La demande d'enregistrement des débats a été rejetée lundi lors de la première journée du procès devant le tribunal militaire de Ouagadougou, ensuite ajourné au 25 octobre sur requête des avocats de la défense commis d'office exigeant un délai supplémentaire pour pouvoir mieux étudier le dossier de leurs clients.
En raison de la personnalité de Sankara, leader "révolutionnaire" devenu une icône panafricaine dont l'aura dépasse largement les frontières du Burkina Faso, les avocats des parties civiles, estimant qu'il s'agissait d'un "procès pour l'Histoire" avaient demandé qu'il soit enregistré au nom de "la mémoire", bien que la loi au Burkina interdise la captation des audiences.
Un enregistrement sonore et/ou vidéo n'ayant pas, selon eux, vocation à être diffusé dans les médias, mais à venir alimenter "les archives nationales".
Nombreux sont ceux au Burkina Faso qui auraient pourtant souhaité que ce procès soit filmé, comme le furent ceux des dignitaires nazis à Nuremberg en 1945 ou celui de "l'organisateur de la solution finale" Adolf Eichmann en Israël en 1962.
La France a assoupli en 1985 sa législation interdisant l'enregistrement des procès, laquelle permet désormais, sous conditions, la constitution d'archives audiovisuelles de la Justice.
Cela a permis notamment l'enregistrement des procès pour crimes contre l'humanité du chef de la Gestapo lyonnaise Klaus Barbie en 1987 et du milicien français Paul Touvier en 1994, ou plus récemment celui du Rwandais Pascal Simbikangwa, condamné par la justice française pour sa participation au génocide des Tutsi en 1994.
Autre argument en faveur d'un enregistrement, soulevé par Me Guy-Hervé Kam, un des avocats de la partie civile au procès de l'assassinat de Sankara, "les limites" des prises de notes par le greffe du tribunal.Dans un dossier constitué de 20.000 pièces, "il est impossible au greffe de tout noter", note-t-il.
Or, la précision des témoignages et des débats au procès "est de la plus haute importance" quand viendra le temps des "plaidoiries et des délibérés", selon lui.
- La loi, rien que la loi -
Du côté de la défense, Me Moumouni Kopiho a rappelé que tout enregistrement était interdit par la loi au Burkina."J'ai refusé qu'on déroge à la loi, je n'ai pas refusé qu'on enregistre ce procès".
"Le tribunal n'a pas pour vocation de constituer des archives pour l'Histoire, il est là pour rendre la justice", a-t-il affirmé.La défense estime en outre qu'il n'existe "aucune garantie" qu'un enregistrement soit exclusivement réservé aux seules archives nationales.

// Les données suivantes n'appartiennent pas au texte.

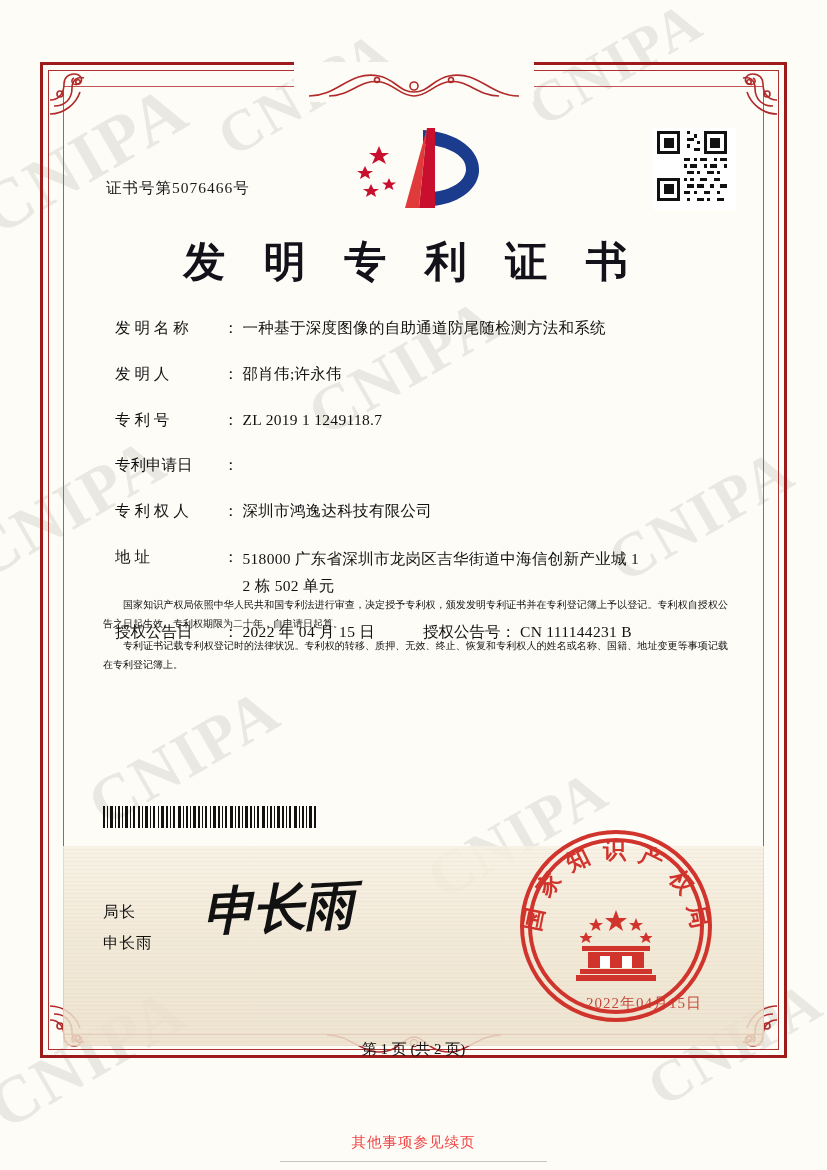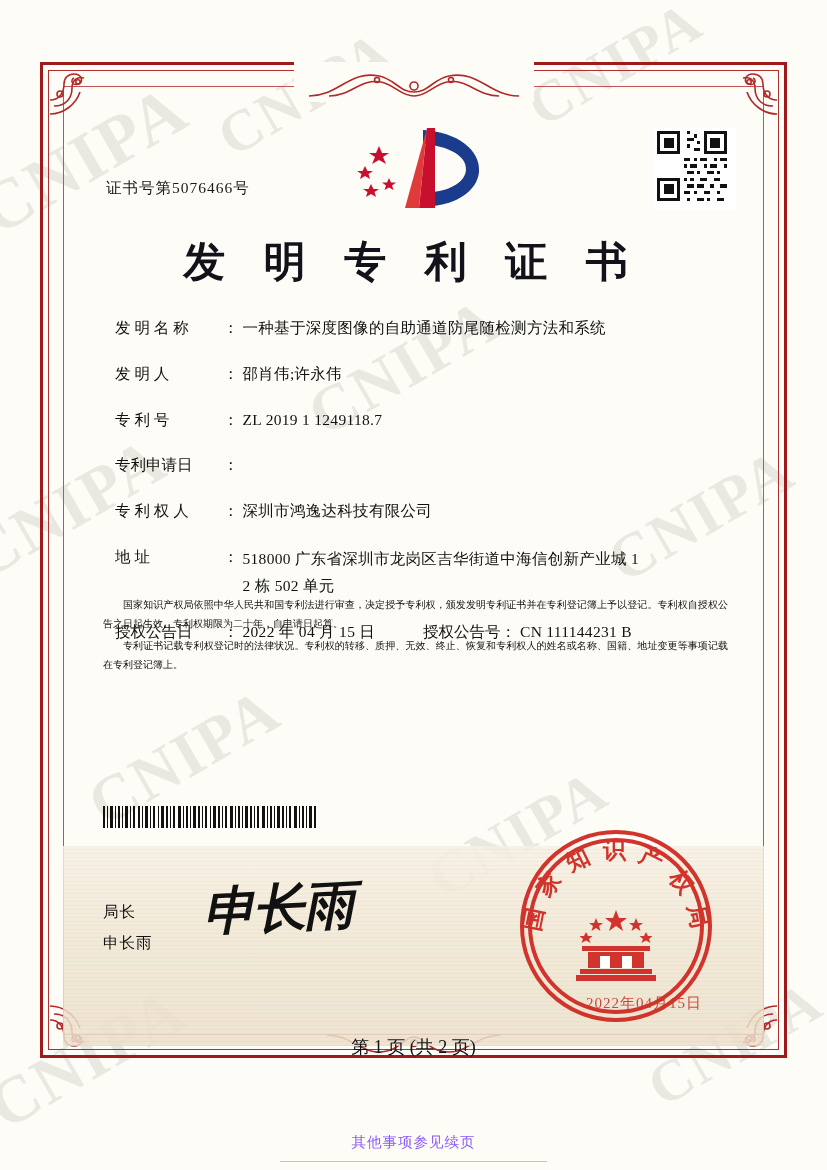--- a/index.html
+++ b/index.html
@@ -279,7 +279,7 @@
     left: 0; right: 0;
     bottom: -24px;
     text-align: center;
-    font-size: 18px;
+    font-size: 15px;
     color: #111;
   }
 

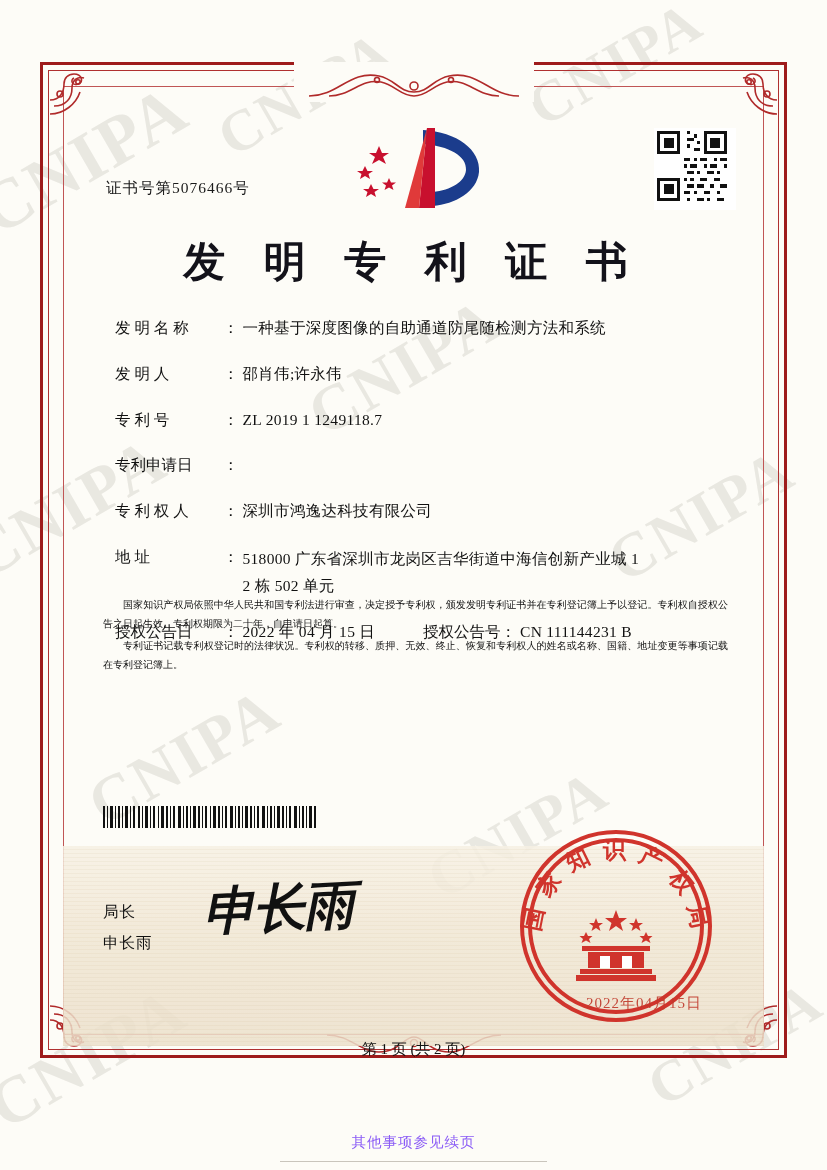--- a/index.html
+++ b/index.html
@@ -289,7 +289,7 @@
     bottom: 18px;
     text-align: center;
     font-size: 14.5px;
-    color: #8b5cf6;
+    color: #ef4444;
     letter-spacing: 1px;
     z-index: 6;
   }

Pour Pascaline Zougrana, procureure militaire, "ce procès représente un intérêt évident pour l'Histoire", mais il ne doit pas se transformer en "procès spectacle".Un enregistrement risque selon elle de "porter atteinte à l'intégrité morale des accusés" et à "leur vie privée".
Le président du tribunal, Urbain Méda, a tranché: il n'y aura aucun enregistrement "sous quelle que forme que ce soit".
En revanche, à la reprise du procès, des vidéos d'archives seront diffusées, pour replacer le dossier de l'assassinat de Thomas Sankara "dans son contexte", a-t-il annoncé.
Douze des quatorze accusés étaient présents à l'ouverture du procès lundi, dont le général Gilbert Diendéré, un des principaux chefs de l'armée burkinabè lors du coup d'Etat du 15 octobre 1987 au cours duquel Thomas Sankara a été tué.
En revanche, Blaise Compaoré, porté au pouvoir par ce putsch et qui a dirigé le Burkina pendant 27 ans, en était le grand absent: il vit en exil en Côte d'Ivoire - pays dont il a obtenu la nationalité - depuis sa chute en 2014 et n'a pas voulu se présenter à "un procès politique" devant "une juridiction d'exception", selon ses avocats.
Le tribunal militaire qui juge les assassins présumés de Thomas Sankara est présidé par un magistrat civil, assisté d'un conseiller également civil, de trois assesseurs militaires tirés au sort et d'une procureure de l'armée.
La désignation des assesseurs militaires faisant office de jurés, a occupé une grande partie de la première journée du procès, nombreux préférant se récuser, prétextant d'autres fonctions essentielles au sein de l'armée ou leur proximité avec les accusés, tous anciens militaires.
Ce qui a fait dire au président Méda quelque peu excédé: "J'ai l'impression que personne ne veut monter dans ce dossier".